Мэтью перевел взгляд на занавеску, отделяющую Бака от второго пациента.
— Не понимаю, что тебе здесь не нравится.
— Все. Я здесь не останусь.
— Потерпи немного. Мы скоро летим в Чикаго.
— Какого черта я забыл в Чикаго?
— Там тебе сделают новую ногу.
— Новая нога, черт побери! — От собственной ноги остались лишь ноющая боль и воспоминания. — Кусок пластмассы на петлях?
— Если не нравится, можем пристегнуть тебе деревяшку. — Мэтью подтянул к кровати стул и сел. Он даже не мог припомнить, когда по-настоящему спал в последний раз. Ну, ничего, если он продержится еще пару часов, то обязательно вырубится на все восемь. — Я думал, с тобой Бомонты.
Бак нахмурился, затеребил простыню.
— Рэй заходил, но я его отослал. Не хочу смотреть на его вытянутую физиономию. Где эта чертова медсестра? — Бак нащупал кнопку вызова персонала. — Когда они не нужны, так всегда тут как тут. Тыкают своими чертовыми иголками. Где мои таблетки? — рявкнул он, как только медсестра отдернула занавеску. — Я подыхаю от боли.
— После еды, мистер Лэситер, — терпеливо ответила медсестра. — Обед принесут через несколько минут.
— Не хочу я глотать эту проклятую размазню!
Чем больше его уговаривали, тем больше он распалялся и орал, пока раздраженная медсестра не удалилась.
— Ты отлично умеешь заводить друзей, Бак, — устало прокомментировал Мэтью. — Знаешь, на твоем месте я был бы поосторожнее с женщиной, которая может вернуться с шестидюймовой иглой.
— Но ты — не я. У тебя две ноги, не так ли?
— Да. — Чувство вины вновь пронзило Мэта. — У меня две ноги.
— Много добра принесло мне богатство, — пробормотал Бак. — Наконец-то я получил все эти деньги, но они не сделают меня полноценным мужчиной. На что я их потрачу? Куплю большую яхту и буду кататься по ней в инвалидном кресле? «Проклятие Анжелики» — вот это что.
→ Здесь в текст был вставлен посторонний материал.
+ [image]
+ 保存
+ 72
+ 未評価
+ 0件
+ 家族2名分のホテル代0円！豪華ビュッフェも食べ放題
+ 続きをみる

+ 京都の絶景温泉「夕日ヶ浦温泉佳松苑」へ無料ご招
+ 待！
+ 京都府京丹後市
Чертова колдунья одной рукой дает, а другой отнимает.
— Мы не нашли амулет.
— Он там, внизу. Он точно там. — Глаза Бака засверкали горечью и ненавистью. — Он даже не снизошел до того, чтобы убить меня. Лучше бы убил. А кто я теперь? Калека. Богатый калека.
— Если хочешь, можешь быть калекой, — устало сказал Мэтью. — Но богатым ты не будешь. Об этом позаботился Ван Дайк.
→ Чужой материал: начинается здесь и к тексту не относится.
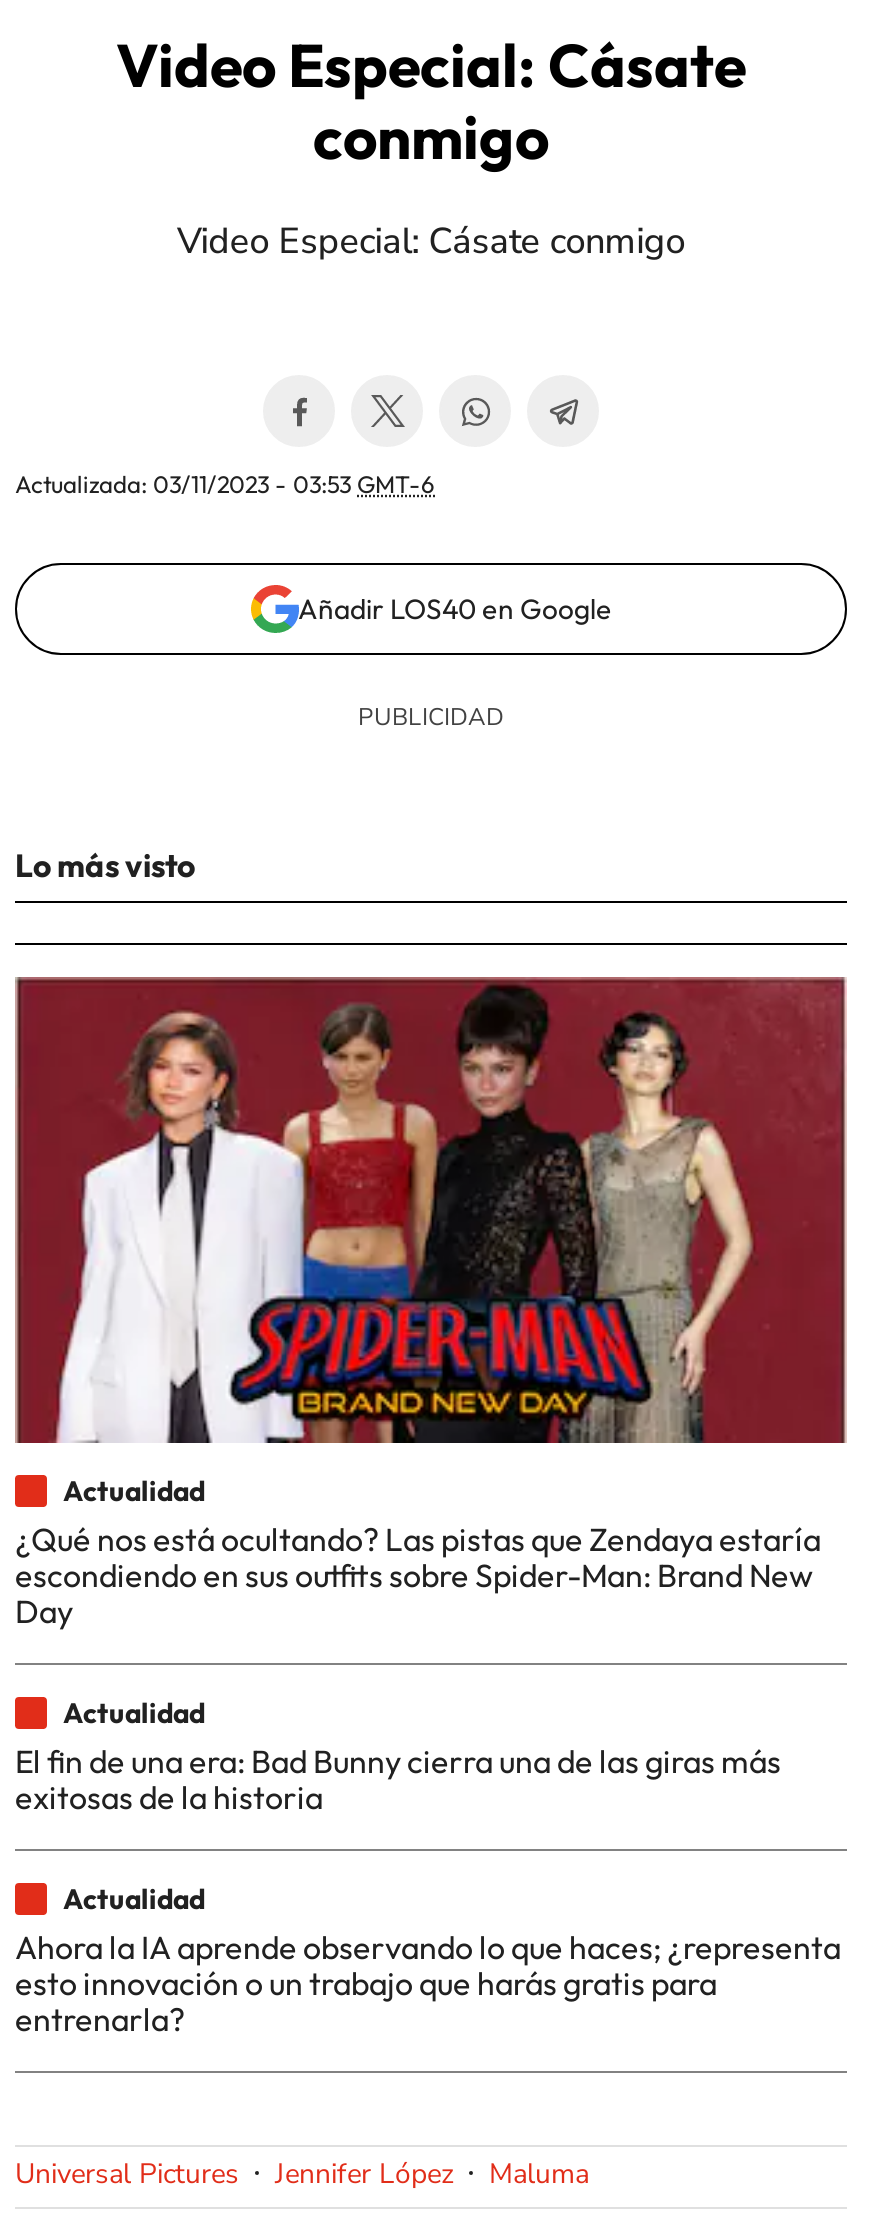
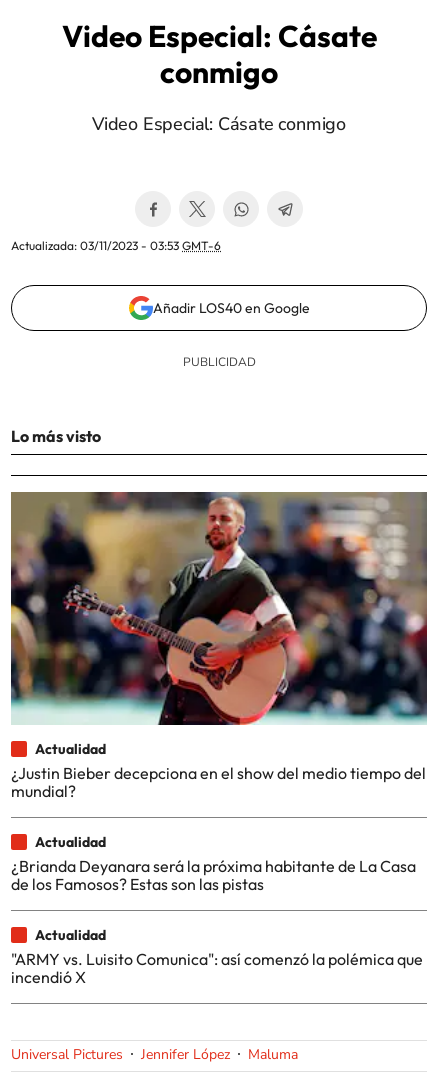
- [image]
- ¿Qué nos está ocultando? Las pistas que Zendaya estaría
- escondiendo en sus outfits sobre Spider-Man: Brand New
- Day
+ [image]
+ ¿Justin Bieber decepciona en el show del medio tiempo del
+ mundial?

- El fin de una era: Bad Bunny cierra una de las giras más
- exitosas de la historia
+ ¿Brianda Deyanara será la próxima habitante de La Casa
+ de los Famosos? Estas son las pistas

- Ahora la IA aprende observando lo que haces; ¿representa
- esto innovación o un trabajo que harás gratis para
- entrenarla?
+ "ARMY vs. Luisito Comunica": así comenzó la polémica que
+ incendió X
— О чем ты говоришь, дьявол тебя побери? При чем тут Ван Дайк?
«Выкладывай сейчас, — приказал себе Мэтью. — Сразу. Не тяни».
— Он перебил нашу заявку и все забрал.
— Это наш галеон. Мой и Рэя. Мы его даже зарегистрировали.
— Это самое забавное. Единственный документ, который нашли в архиве, — заявка Ван Дайка. Ему всего-то пришлось подкупить пару клерков.
Бак был потрясен до глубины души. Без своей доли сокровищ он остался не просто калекой, а абсолютно беспомощным калекой.